Nicola Dennis

I feel like most of my articles start with “once upon a time, when I was a scientist”. This one is no exception.

Back when I was a lowly undergraduate student in the biochemistry department I was put in charge of some genetically modified bacteria. Actually, it was normal bacteria that I had to genetically modify so that it made a human protein that our research group was studying.

I mention this last bit because that was my chief contribution to the project; introducing the extra genes we needed and then watching as the bacteria either died or the protein came out the wrong shape and unusable.

Pastoral agriculture is a pretty simple and slick system. We turn a natural resource that we can’t eat (grass) into something we can eat (meat and milk) with grazing animals. The land we (the world) use to do this is, by and large, not suitable for the production of sugar or the other 40 ingredients needed for cultured meat.

My talents definitely lie elsewhere, I was not a great bacteria farmer. However, if you forgive me that, I would like to explain why I have some serious doubts over the lab-grown meat movement.

The bacteria I was trying to grow was E.coli which is basically the Bear Grylls of the microscopic world. Given the right temperature and a food source, E.coli will go forth and multiply. However, in the lab, I still needed to protect it quite fiercely with chemicals to stop it from becoming infected with undesirable bacteria and fungi.

Luckily, nobody wanted to eat my genetically modified bacteria because there was no telling what unmentionable things were growing in those flasks.

The process for growing meat in the lab is pretty similar to how I grew my E.coli. Cells from the muscles (myocytes) on an animal are put into a smoothie of nutrients and incubated at body temperature for days on end.

The things that like to grow in a clump of “meat” incubated at body temperature are exactly the kind of things that would like to grow inside a human and cause nasty infections. This is precisely the reason why humans invented refrigerators to cool our food.

A lonesome myocyte, outside its natural environment, is not able to defend itself. Back when it was inside the animal it was living in a very controlled environment. In its natural environment, the immune worked hard to keep it safe from any nasties.
The lab-grown myocytes are going to have to be dosed with antibiotics; there is pretty much no other safe way around it. Even then, it could be hard to maintain food safety.

When an animal is butchered, there are a lot of ways that we can test if it is safe to eat. We can observe its behaviour before slaughter and we can inspect the non-meat parts of the carcase such as the lungs and liver for anything out of the ordinary.

It is much harder to tell if a bunch of cells in a flask are infected (or malformed in the case of mad cow disease).

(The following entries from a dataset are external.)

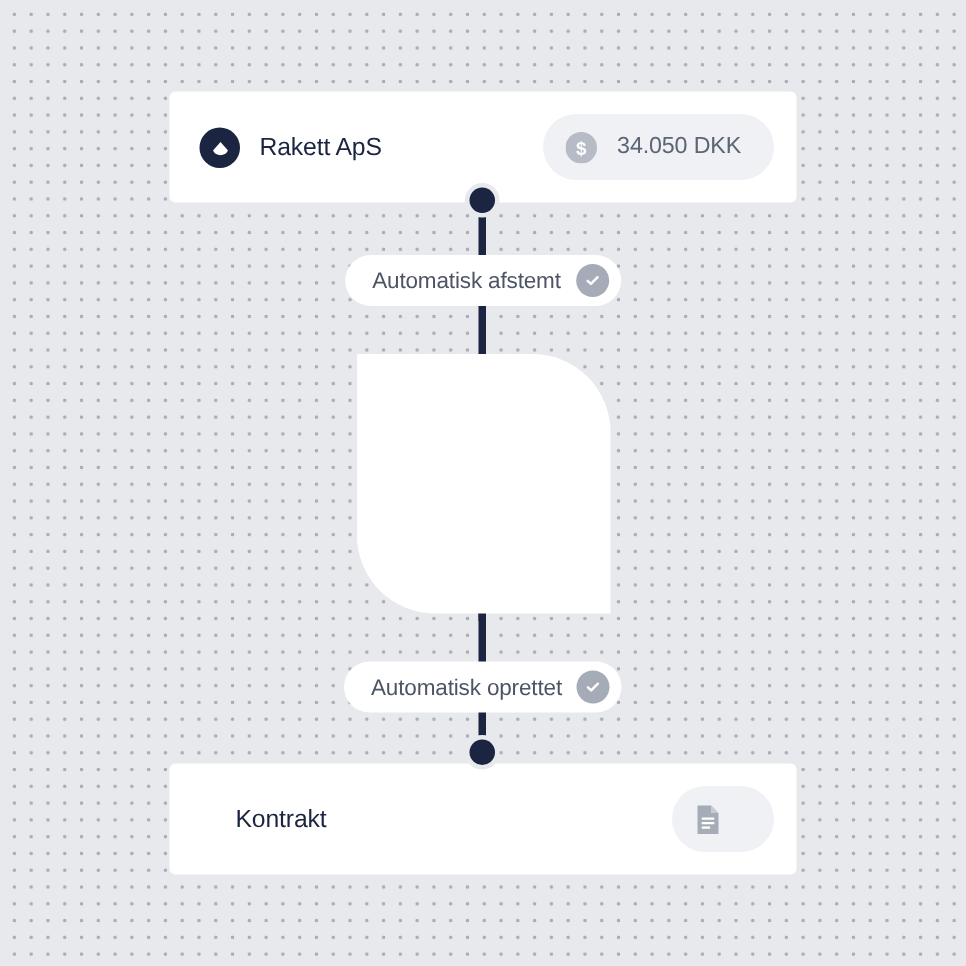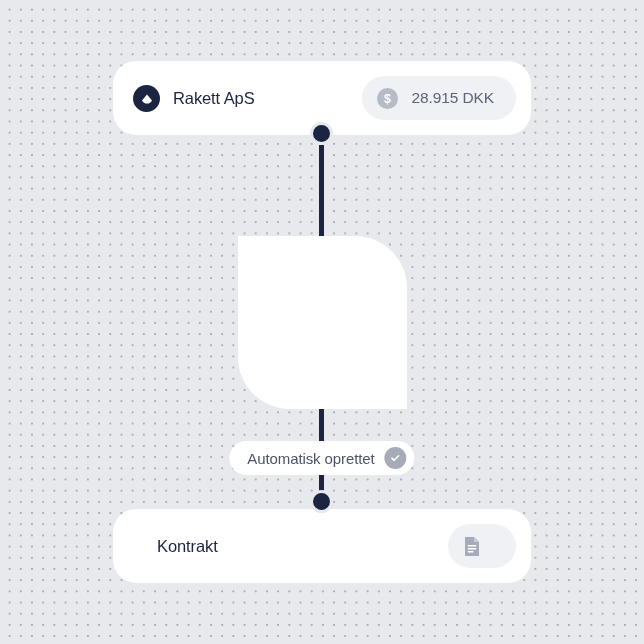--- a/index.html
+++ b/index.html
@@ -59,7 +59,7 @@
     width: 418px;
     height: 74px;
     background-color: #ffffff;
-    border-radius: 23px;
+    border-radius: 4px;
     display: flex;
     align-items: center;
     box-sizing: border-box;

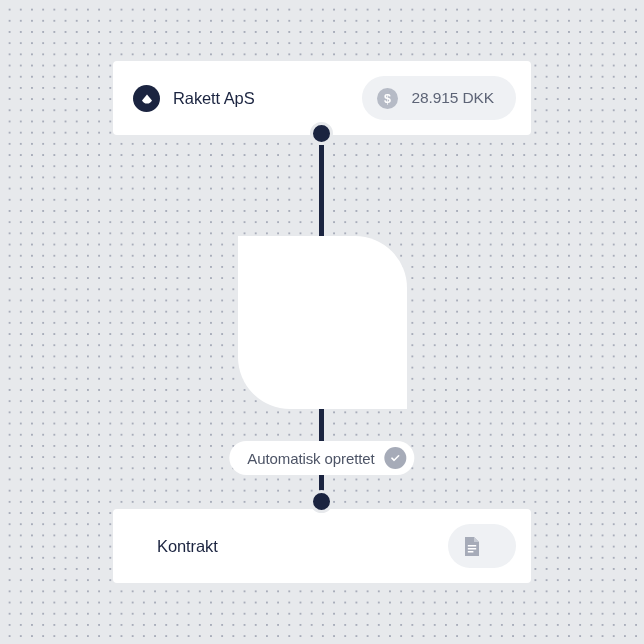--- a/index.html
+++ b/index.html
@@ -186,7 +186,7 @@
           <text x="10.5" y="15.2" text-anchor="middle" font-family="'Liberation Sans', sans-serif" font-size="12.5" font-weight="bold" fill="#ffffff">$</text>
         </svg>
       </span>
-      <span class="pill-label">28.915 DKK</span>
+      <span class="pill-label">34.050 DKK</span>
     </span>
   </div>
 

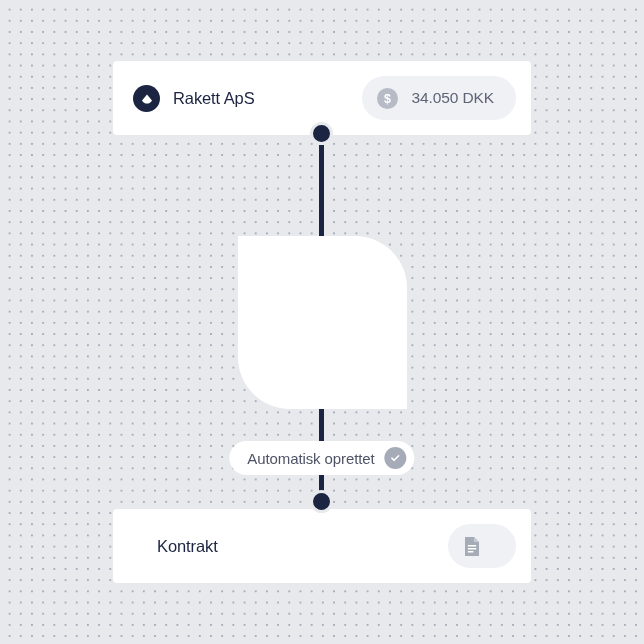--- a/index.html
+++ b/index.html
@@ -192,6 +192,14 @@
 
   <div class="node node-top"></div>
 
+  <div class="chip chip-top">
+    <span class="chip-label">Automatisk afstemt</span>
+    <span class="check-badge">
+      <svg width="12" height="12" viewBox="0 0 12 12" aria-hidden="true">
+        <path d="M2.6 6.2 L4.8 8.3 L9.3 3.8" stroke="#ffffff" stroke-width="1.6" fill="none" stroke-linecap="round" stroke-linejoin="round"></path>
+      </svg>
+    </span>
+  </div>
 
   <div class="chip chip-bottom">
     <span class="chip-label">Automatisk oprettet</span>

How are the lab-based meat-mush growers going to ensure that their product is safe to consume on any given day?

Also, since the cells are not exposed to natural hormones in the blood, they will have to be treated with hormones and growth promoters so that they will replicate and grow. The protocols used by the proposed lab-meat companies are proprietary and secretive. However, I was able to dig up some humble science papers on how to culture skeletal myocytes (muscle cells) for research. These were being treated with Epidermal Growth Factor, Basic fibroblast growth factor, Dexamethasone, Insulin, Penicillin, Streptomycin, and Fetuin.

Your lab-grown meat is doping up like a performance-enhancing body-builder.

And that doped up athlete ain’t exactly eating grass, either.

Now that we have ensured the myocyte’s safety, we still need to feed it. It needs to be kept in a slushy of its favourite food called “medium”, which is a rough approximation of blood. The science papers I looked at all started off with a recipe of “Dulbecco’s Modified Eagle Medium” which doesn’t include eagles, but a complicated mix of amino acids, glucose, salt and vitamins. To this, we add things like foetal calf serum and chicken embryo extract. Both of those ingredients are exactly what they sound like, pieces of cow and chicken foetuses.

At a conservative estimate, more than 40 ingredients are used in the juice keeping the cells alive. You would have to be severely optimistic to think that all these ingredients would be coming from sustainable and ethical sources.

But let’s just focus on the glucose in that recipe. Cultured meat is going to require a LOT of medical-grade glucose (ie: table sugar of the highest standard). Right now, the world produces somewhere between 300 and 500 million tonnes of meat each year. In contrast, global production of sugar (the ordinary kind) is about 180 million tonnes. I have no idea how much sugar is needed to make a kilogram of cultured meat, but I am sure we don’t have enough sugar to make an impact on global meat production.

Pastoral agriculture is a pretty simple and slick system. We turn a natural resource that we can’t eat (grass) into something we can eat (meat and milk) with grazing animals. The land we (the world) use to do this is, by and large, not suitable for the production of sugar or the other 40 ingredients needed for cultured meat. Or, for the ingredients required in the less-terrifying, but no-less-processed plant-based “meats”.

Some people can’t stand the thought of an animal being killed for their food. So be it. Let them eat cake… or falafel. But, when it comes to meat, there is no substitute for the simplicity and safety of the real deal.